Only watch I had on a NATO that looked right was one of these,












Nigelp said:


> i like crocos and sobeks and orisis, you know civilised things made of endangered animals.


 How about one of these, Mr Toad. :laughing2dw:










I do like this sort of thing. Very comfortable, the watch sits perfectly on them, and being canvas, they wash easy.


----------



## Jet Jetski (Feb 10, 2019)

WRENCH said:


> Only watch I had on a NATO that looked right was one of these,﻿


 I think I should get one.

My field watches are OK on them and I occasionally wear them over my jacket cuff on the hill - and my massive Nixon with the huge fixed lugs would look a bit steam punk on a leather studded bundy thing, I like it on a big zulu, but mostly, it was just a phase ...



Nigelp said:


> wasnt it the rainbow one that killed jaydeep off


 I bought it especially for that purpose.



Nigelp said:


> 'm not keen on them either im not a soldier


 but there are times when a bit more length or girth comes in handy even for civilians


----------



## WRENCH (Jun 20, 2016)

Jet Jetski said:


> I think﻿﻿ I shoul﻿d get one﻿.


 Decent watch too. I only ever seemed to wear it at funerals. I sold it to a forum member a couple of years ago.

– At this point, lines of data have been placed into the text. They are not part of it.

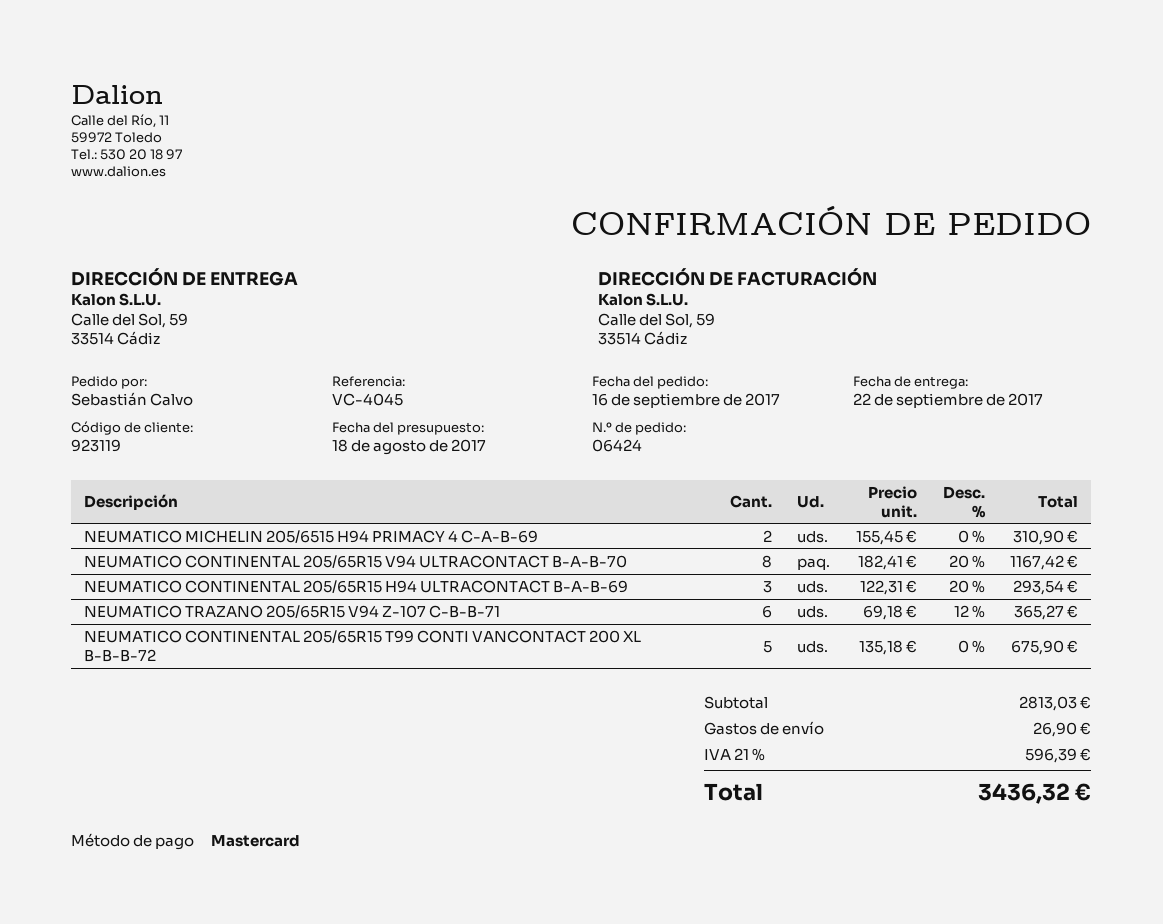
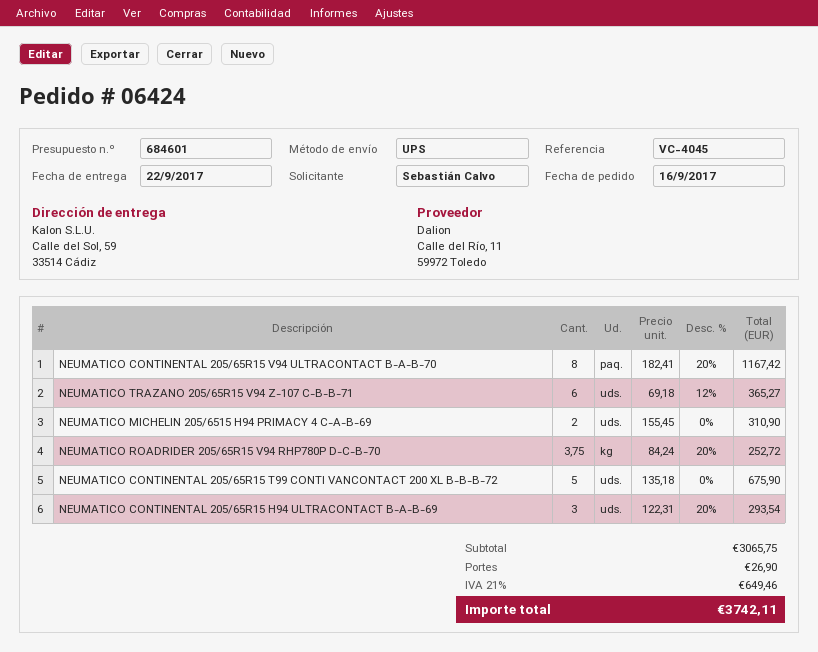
NEUMATICO ROADRIDER 205/65R15 V94 RHP780P D-C-B-70: none -> 3.75 x 84.24 - 20% = 252.72
subtotal: 2813.03 -> 3065.75
tax: 21% = 596.39 -> 21% = 649.46
total: 3436.32 -> 3742.11

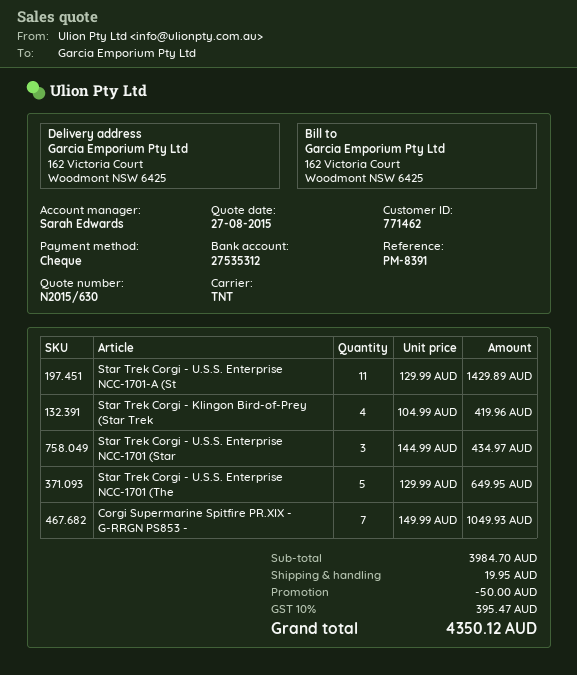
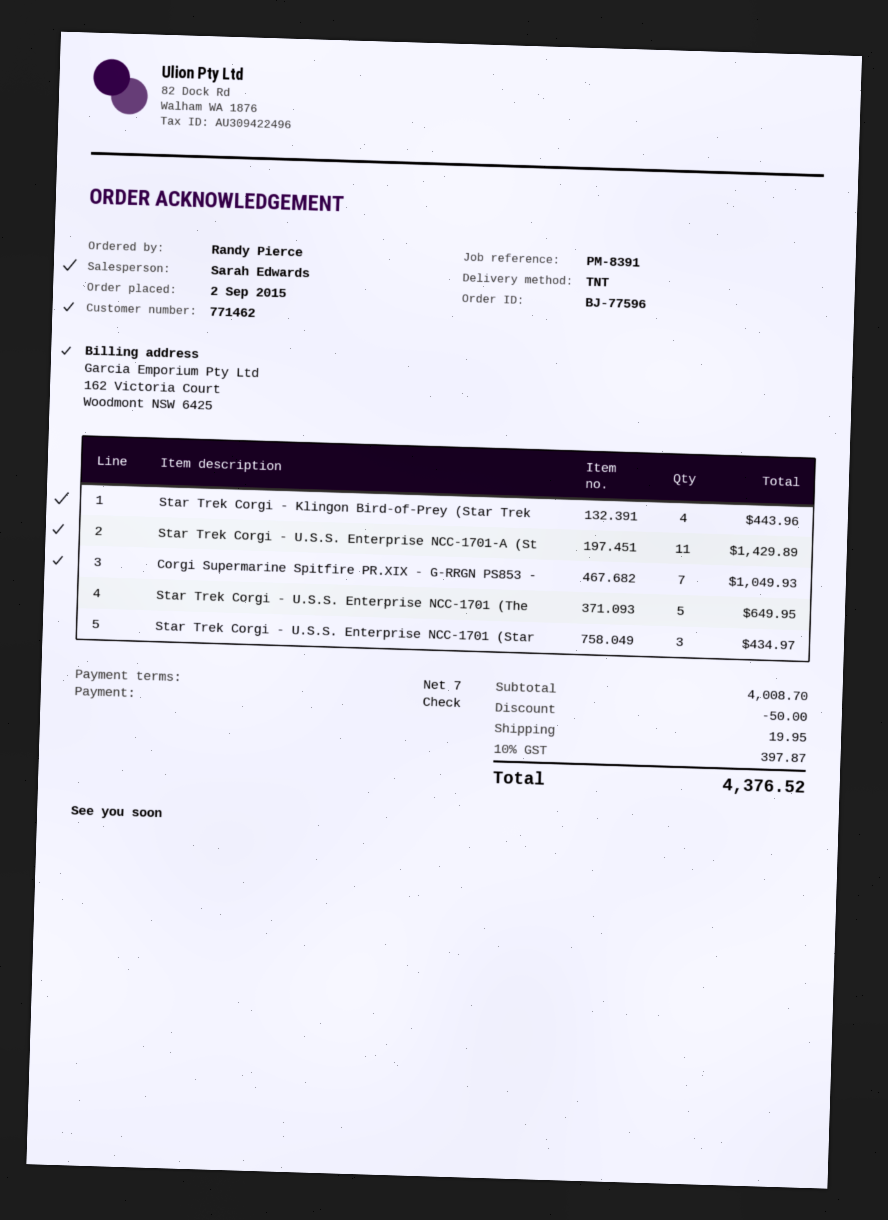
Star Trek Corgi - Klingon Bird-of-Prey (Star Trek: 4 for 419.96 -> 4 for 443.96
subtotal: 3984.70 -> 4008.70
tax: 10% = 395.47 -> 10% = 397.87
total: 4350.12 -> 4376.52

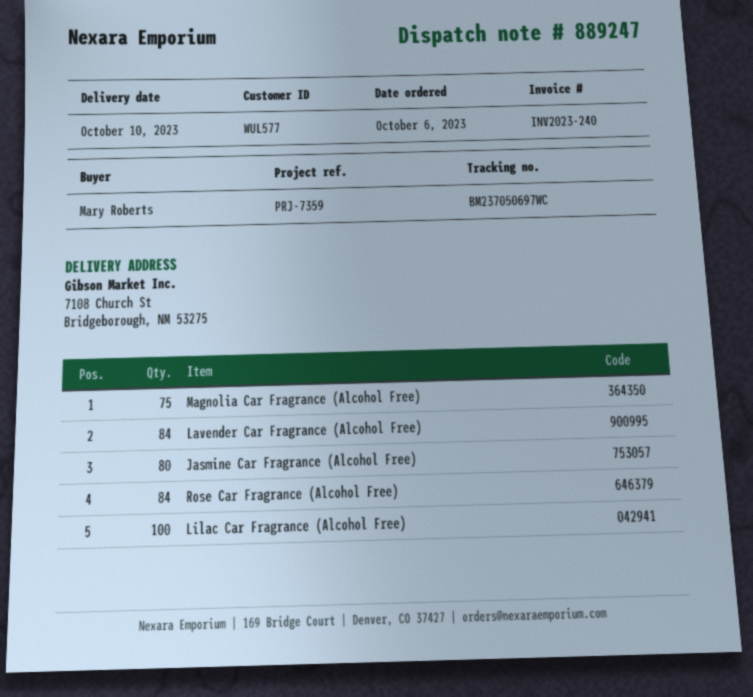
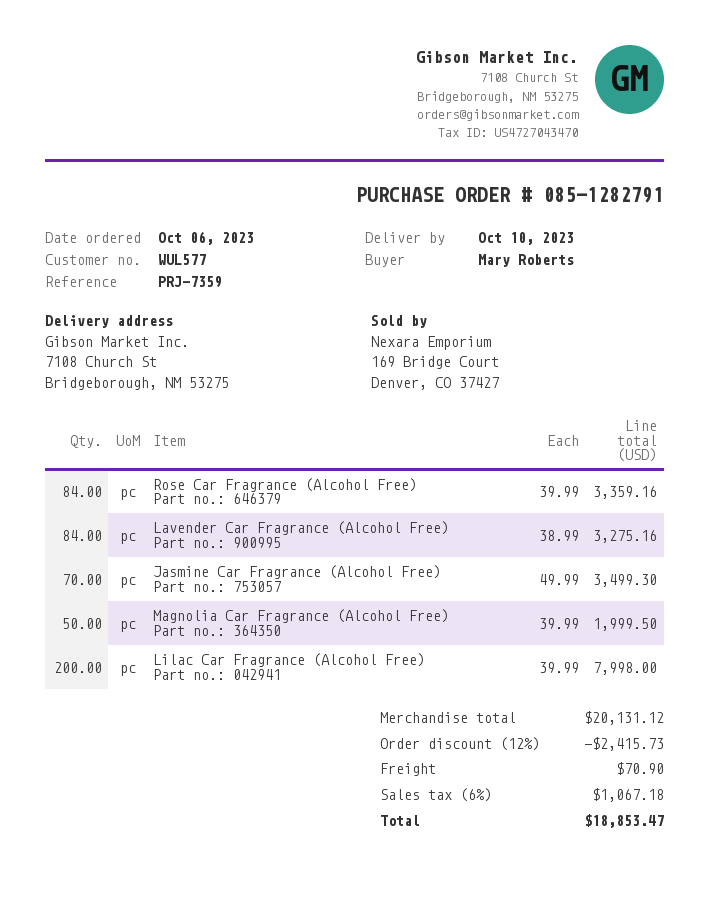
Magnolia Car Fragrance (Alcohol Free): 75 -> 50
Jasmine Car Fragrance (Alcohol Free): 80 -> 70
Lilac Car Fragrance (Alcohol Free): 100 -> 200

http://www.tiptopwatches.com/seiko/seiko-military-watch-line-for-raf.html


----------



## Jet Jetski (Feb 10, 2019)

WRENCH said:


> Decent watch too. I only ever seemed to wear it at funerals. I sold it to a forum member a couple of years ago.
> 
> http://www.tiptopwatches.com/seiko/seiko-military-watch-line-for-raf.html


 although I do feel short-changed by '24hr' dials that cannot be set as a GMT - I have a couple, Citizen seem to like them and my Geckota has one, but they are only a step away from a 'stick-on' dial, IMHO


----------



## WRENCH (Jun 20, 2016)

Jet Jetski said:


> although I do feel short-changed by '24hr' dials that cannot be set as a GMT - I have a couple, Citizen seem to like them and my Geckota has one, but they are only a step away from a 'stick-on' dial, IMHO


 The only thing I've found a 24hr subdial useful for is ensuring the date changes at midnight instead of noon.


----------



## Jet Jetski (Feb 10, 2019)

WRENCH said:


> The only thing I've found a 24hr subdial useful for is ensuring the date changes at midnight instead of noon.


 Apparently submariners and Eskimos are fond of them. Other Inuits are available.


----------



## WRENCH (Jun 20, 2016)

Jet Jetski said:


> Apparently submariners and Eskimos are fond of them. Other Inuits are available.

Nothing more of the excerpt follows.